Lithium, the lightest metal, has transformed our rechargeable-battery technology. But it can also be transformative in the human mind.
Its powers were recognized by early cultures, from the Greeks to Native Americans. And for decades it has been used as a pharmaceutical drug.
Lithium is highly reactive—it’s one of the few metals that will easily burn. If you try to put it out with water, it reacts violently, as it splits off hydrogen gas, which also burns.
When lithium burns, it creates a crimson light—which you’ve seen whenever you’ve watched a fireworks show. Lithium makes their signature red color.
Lithium is so reactive it’s typically stored in mineral oil. But when it enters the human body, often as a much less reactive lithium salt, its incendiary personality does a 180.
In a process we don’t completely understand, it seems to moderate the flow of electricity and promote the overall health of our nervous system. The result is a calming effect.
This has led doctors to prescribe lithium as a successful treatment for bipolar disorder. Studies have even found that cities and towns with higher levels of lithium salts in their groundwater have markedly lower levels of depression, suicide, and violent crime.
A very surprising fact—which has led some scientists to recommend that lithium be considered an essential nutrient. It may be time to take a closer look at this ancient remedy.
Lithium Chill Background
Synopsis: Lithium is an extremely reactive element that also has an amazing calming effect on the human brain. It is regularly prescribed for bipolar disorder, possibly buffering the flow of ions or enhancing the growth of neurons in the brain. Higher concentrations of lithium in groundwater have been correlated with decreased incidence of suicide, homicide, and assault.
- Lithium is a very special element, with its very small size and extreme reactivity.
- Lithium is a soft, silver-white metal with the atomic number 3; only hydrogen and helium have less mass, and they are gases.
- Lithium was one of the first elements to be synthesized—13.7 billion years ago in the Big Bang along with hydrogen, helium, and beryllium. But because of its relative nuclear instability, lithium is less common in the solar system than many other chemical elements.
- Lithium ore is produced from prehistoric brine deposits that evaporated repeatedly to concentrate lithium eroded from nearby mountains and hydrothermal deposits into huge salt flats over more than 30,000 years of geologic time.

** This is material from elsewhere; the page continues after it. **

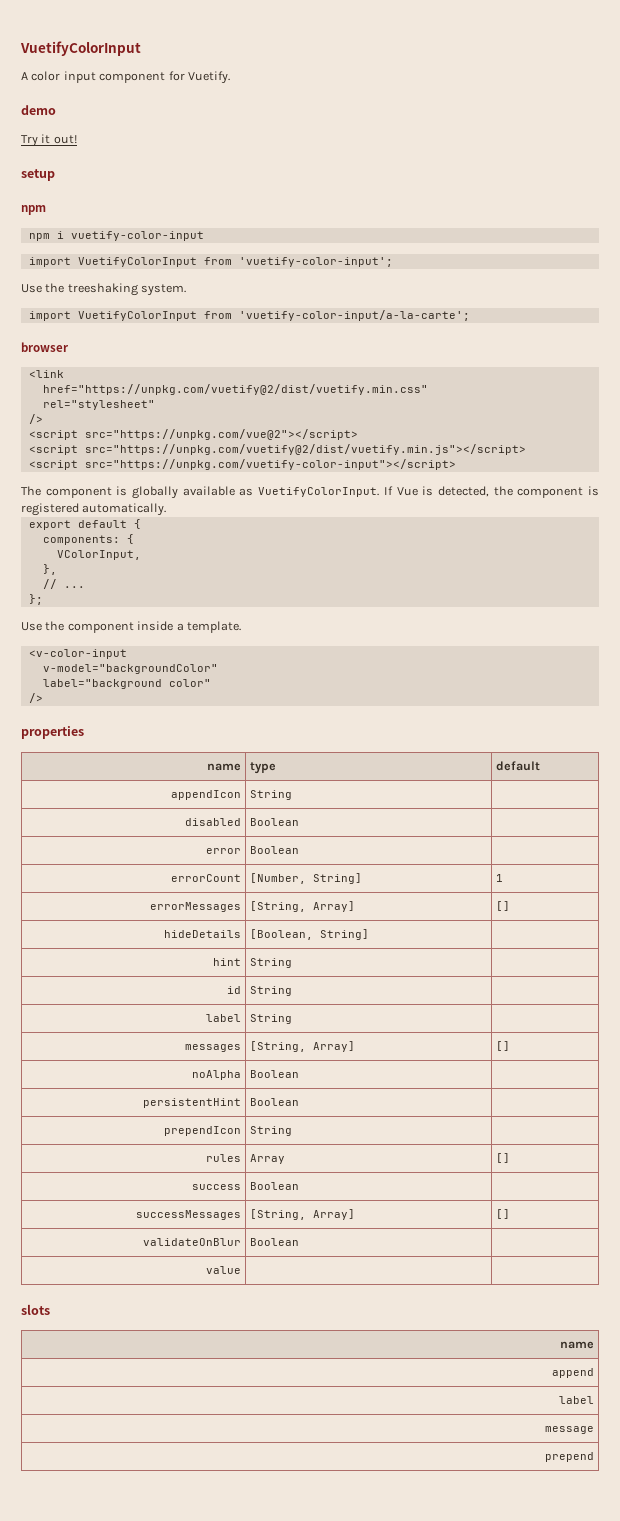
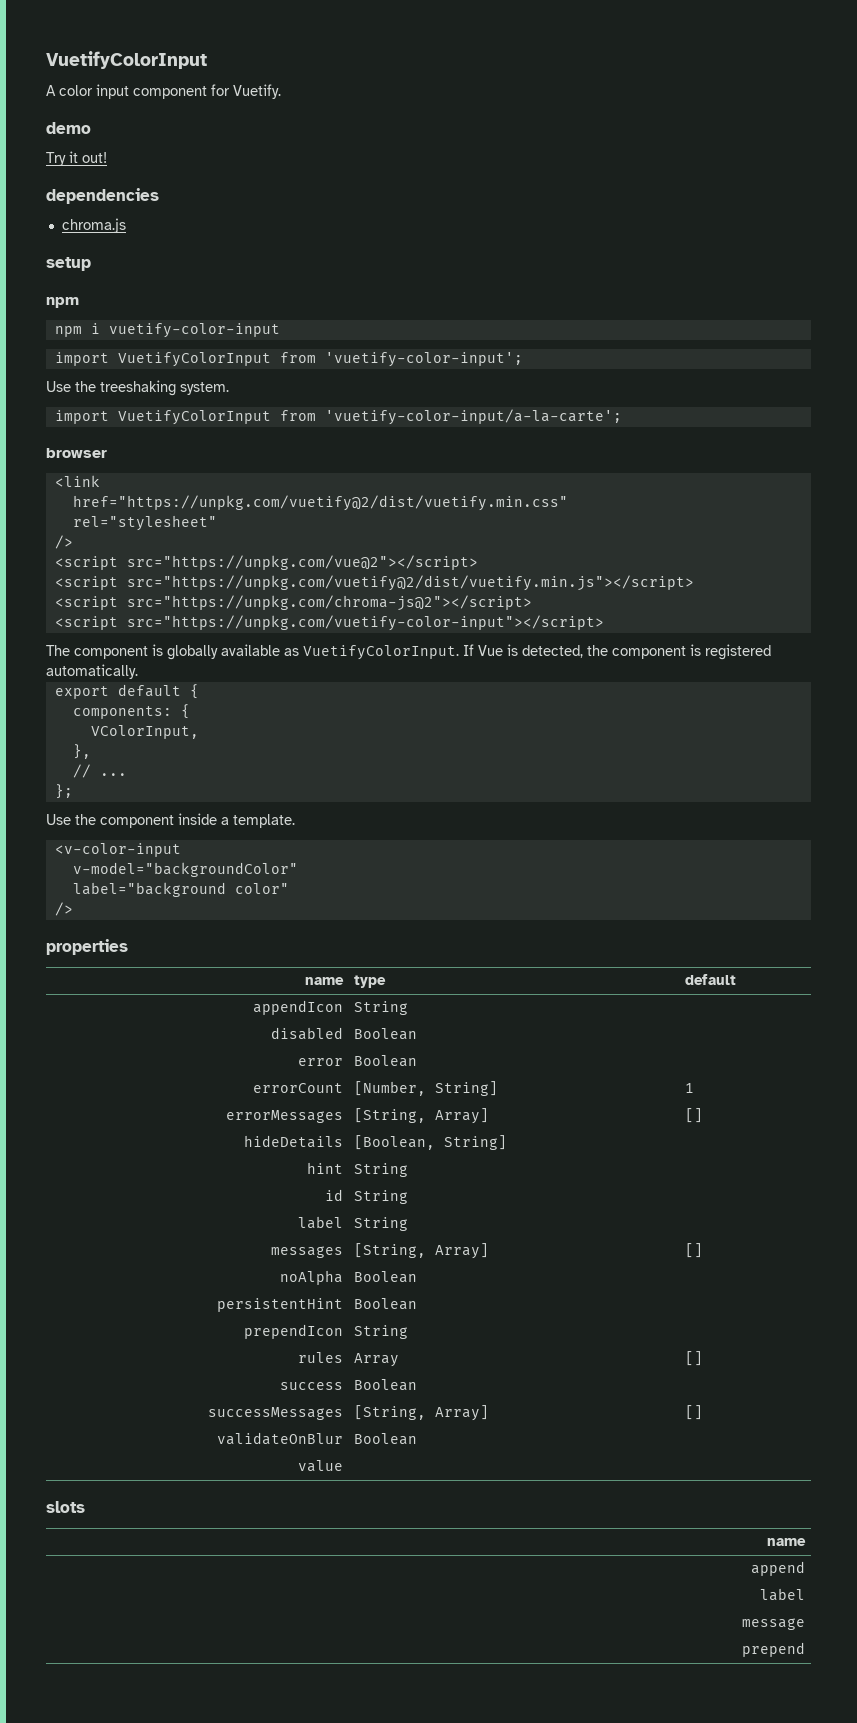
(77, 139) none -> [46,188,159,204] [61,218,126,233] // dependencies // chroma.js
(526, 449) none -> [54,595,532,611] // <script src="https://unpkg.com/chroma-js@2"></script>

- The largest of these salt flats are found in the Atacama Desert of Bolivia and Chile.
- Lithium is also produced from minerals found in igneous pegmatites.
- Lithium belongs to the alkali metal group of chemical elements, which are never found in their pure form in nature.
- These elements are very reactive because they all have a single energetic electron orbiting in their outermost shell that is eager to react with other atoms.
- Lithium metal is so reactive, it is typically stored in mineral oil.
- When combined with water, it reacts violently as it evolves hydrogen gas.
- Lithium is flammable. Lithium powder burns crimson red and is the key ingredient in red fireworks.
- Even lithium’s nucleus verges on instability, with very low binding energies. In the 1950’s, one of its isotopes was used in thermonuclear weapon research.
- Despite its reactivity, the curative powers of lithium were well known by Greek, Roman, and Native American peoples to calm gout inflammation as well as mania.
- By the late 19th century, Lithia Springs, Georgia, was a famous health destination visited by Mark Twain and Presidents Grover Cleveland, William Howard Taft, William McKinley, and Theodore Roosevelt.
- The soft drink 7 Up contained lithium citrate until 1948.
- Lithium is regularly prescribed for bipolar disorder, although how it works is a bit of a mystery. One theory is that our nervous systems rely on flows of positively charged ions of sodium and potassium, and that lithium ions may buffer swings in these flows believed to cause bipolar disorder. Another suggests that lithium might protect or enhance the growth of neurons. Overdosing can be toxic or lethal.
- Lithium is found in groundwater in concentrations thousands of times smaller than medical dosages. Since the 1970’s, research from around the globe shows that higher concentration of lithium in groundwater correlates with decreased incidence of suicide, homicide, and assault and coincides with “beneficial clinical, behavioral, legal and medical outcomes.”